But there are serious drawbacks if you don't set requests/limits for mission-critical process, is that they can be killed by kernel to free some resources (if the node reach max resource usage)
When you don't set cpu/memory limit your pod QoS class is burstable, which better then BestEffort, but still get assigned `oom_score_adj` score. IMHO you almost 99% you want `Guaranteed` for critical process.
1. oom_score_adj - https://kubernetes.io/docs/concepts/scheduling-eviction/node...
2. Guaranteed - https://kubernetes.io/docs/tasks/configure-pod-container/qua...

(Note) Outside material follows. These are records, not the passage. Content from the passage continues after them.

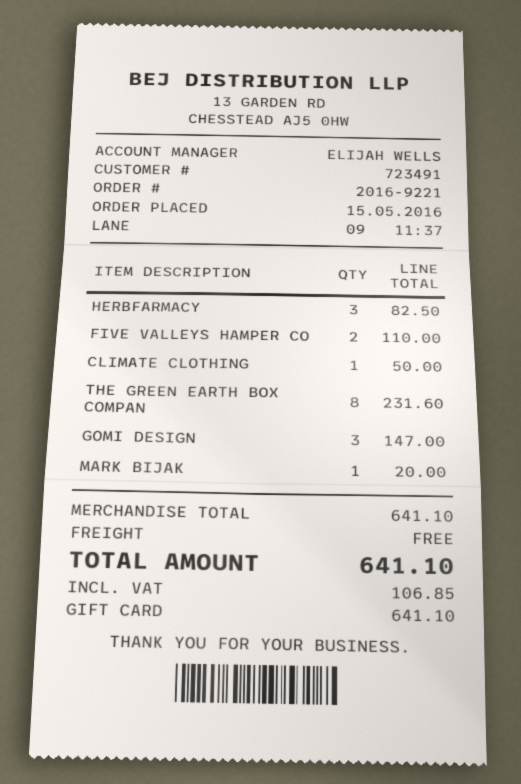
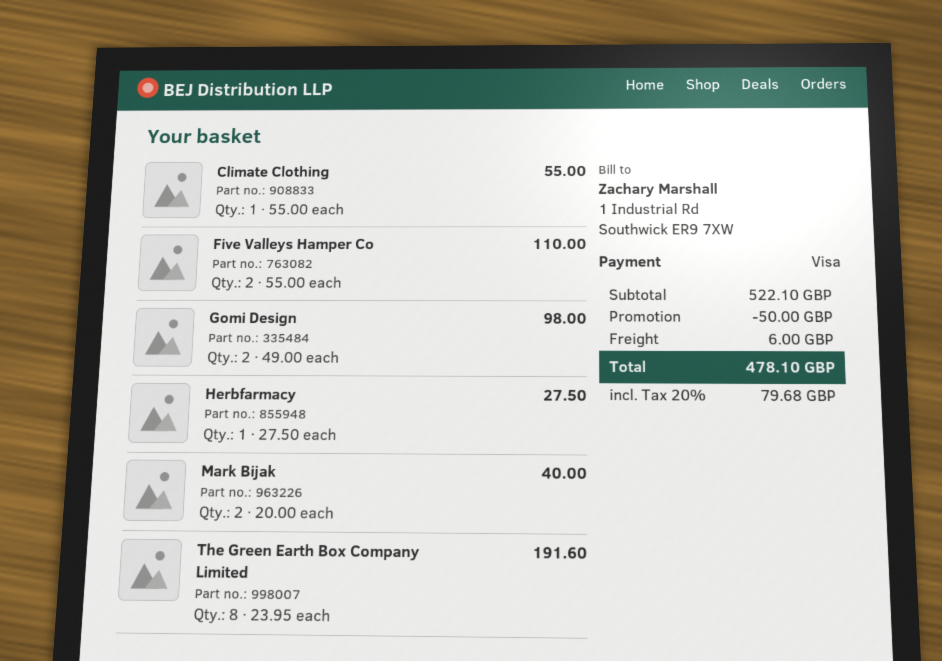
payment method: gift card -> Visa
HERBFARMACY: 3 for 82.50 -> 1 for 27.50
CLIMATE CLOTHING: 1 for 50.00 -> 1 for 55.00
THE GREEN EARTH BOX COMPAN: 8 for 231.60 -> 8 for 191.60
GOMI DESIGN: 3 for 147.00 -> 2 for 98.00
MARK BIJAK: 1 for 20.00 -> 2 for 40.00
subtotal: 641.10 -> 522.10
discount: none -> 50.00
shipping: 0.00 -> 6.00
tax: 106.85 -> 79.68
total: 641.10 -> 478.10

3. QoS - https://kubernetes.io/docs/concepts/workloads/pods/pod-qos/
It's better to set the limits higher than you need than to not set them at all. Ideally this is easily done since you're profiling/load testing your app and you understand the appropriate sizing for it, right?

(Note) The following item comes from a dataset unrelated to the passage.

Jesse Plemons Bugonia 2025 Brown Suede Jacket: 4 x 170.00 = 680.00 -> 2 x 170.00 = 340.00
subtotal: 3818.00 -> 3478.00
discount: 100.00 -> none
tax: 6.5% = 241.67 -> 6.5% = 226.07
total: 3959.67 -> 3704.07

The mistake that surprises people is "I'm going to tell my app it can use 128 CPUs but I'm setting the CPU limit to 1." OK, well, then your app is going to be asleep 127/128th of the time. It's a surprise because the app reads /proc/cpuinfo to guess how many CPUs you have, but ... that is not the correct algorithm.
Another thing is imagining that usage spikes are going to occur randomly throughout time. If app A is under heavy use, it can steal app B's CPU shares, because who would use app A and app B at the same time? Most of the time they're both idle, so it's a waste to reserve 1 CPU for app A and 1 CPU for app B, and have app A throttled while app B is idle. But you'll probably find that everything you host is popular from 9am to 5pm local time, and for 16 hours a day you are using 0% CPU and for 8 hours a day you are using 200% CPU. The idea is to guarantee some quality of service for both apps, even at busy times. The goal is not to maximize overall throughput.
You can tune your latency vs. throughput goals if all the apps are yours, but as soon as you have different teams, I doubt team B is going to say "sure we can get paged for high request latency as long as Team A is getting as much of the CPU as they can". That's what CPU limits are for, consistency when things get tough. Not for overall utilization.
We've had success with CPU limits, and horizontal scaling.
Being able to make a cgroup where essential services as a whole share a pool guaranteed 30%, then further refining & trading off that pool & other work pools feels like such a superpower. Compared to having to manage all services in flat, absolute terms.